Agréez les assurances de ma haute considération.

À mon quartier-général, le 4 avril 1814.

Signé: SCHWARTZENBERG. ]

[10:
ART. 1er.

Les troupes françaises qui, par suite du décret du sénat du 2 avril, quitteront les drapeaux de Napoléon Bonaparte, pourront se retirer en Normandie avec armes, bagages et munitions, et avec les mêmes égards et honneurs militaires que les troupes alliées se doivent réciproquement.

ART. 2.

Si, par suite de ce mouvement, les événemens de la guerre faisaient tomber entre les mains des puissances alliées la personne de Napoléon Bonaparte, sa vie et sa liberté lui seraient garanties dans un espace de terrain et dans un pays circonscrit au choix des puissances alliées et du gouvernement français.

Chevilly, 4 avril 1814. ]

[11: Ceux qui connaissent le général Dessoles ne seront pas étonnés de cette réponse.
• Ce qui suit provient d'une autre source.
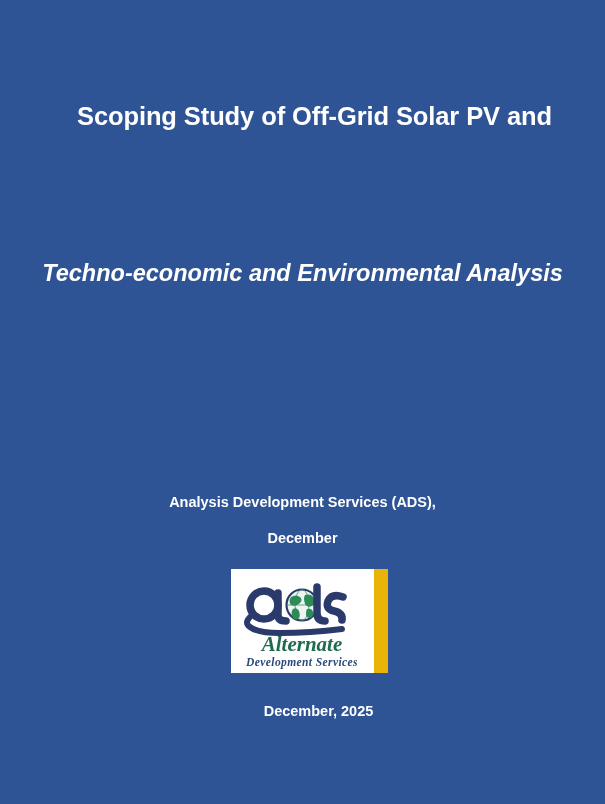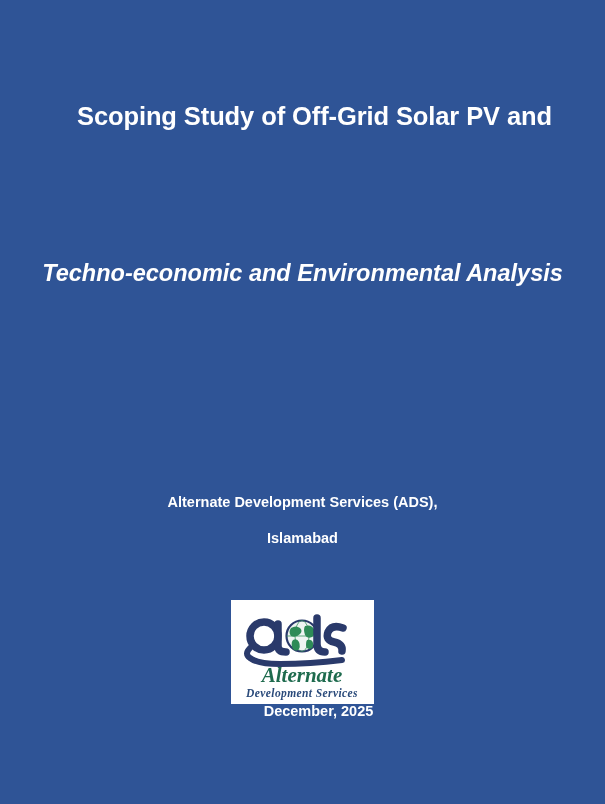"Alternate Development Services (ADS)," span.org-line { text: Alternate -> Analysis }
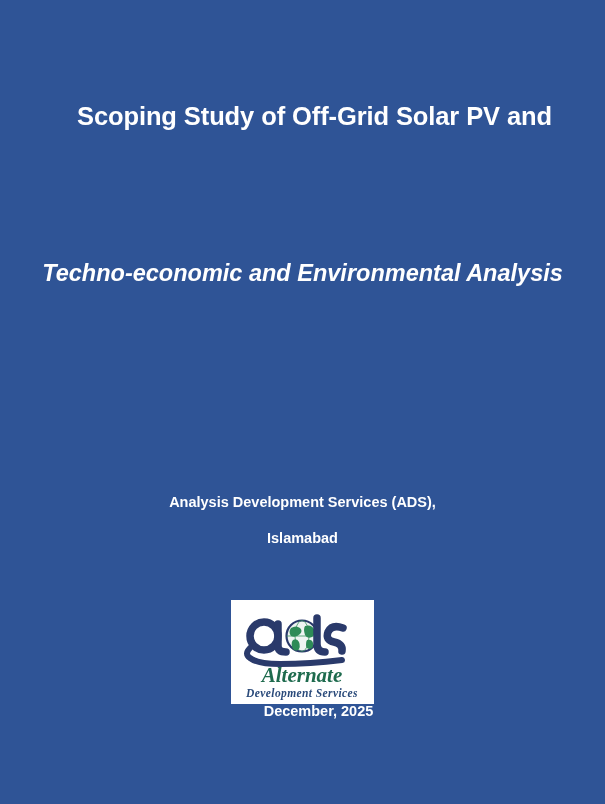"Islamabad" span.org-line { text: Islamabad -> December }
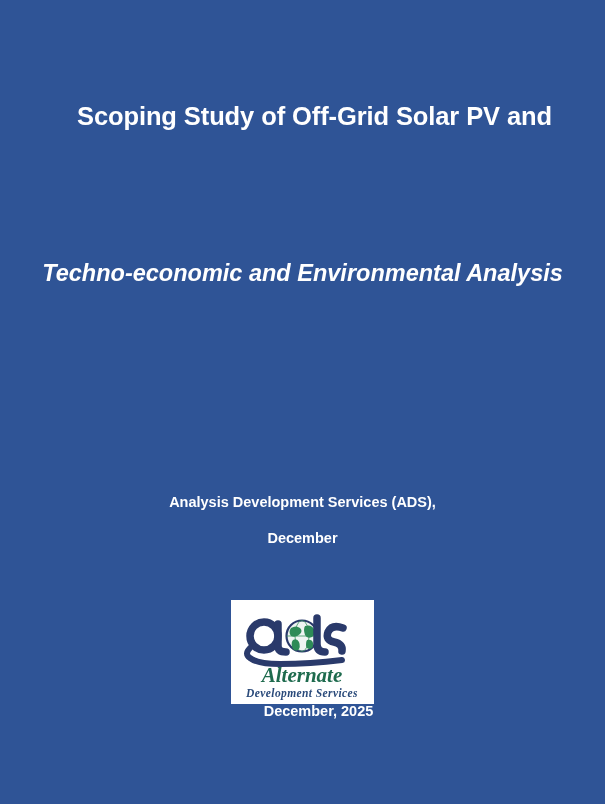"Alternate" #logo-card { top: 600px -> 569px; width: 143px -> 157px }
Elle est noire comme son âme, et tout-à-fait dans le goût des images que dessine sa figure. Cette expression atroce n'a du reste rien d'étrange; c'est une réminiscence des élucubrations de 1798. Le général qui, en rendant compte des moyens qu'il avait employés pour insurger les Marches se flattait que «c'était une révolution faite par principes,» ne devait pas ménager les termes, lorsqu'il s'agissait d'en opérer une autre.]

[12:
Les puissances alliées ayant proclamé que l'empereur Napoléon était
le seul obstacle au rétablissement de la paix en Europe, l'empereur
Napoléon, fidèle à son serment, déclare qu'il est prêt à descendre
du trône, à quitter la France et même la vie pour le bien de la
patrie, inséparable des droits de son fils, de ceux de la régence
de l'impératrice et du maintien des lois de l'empire.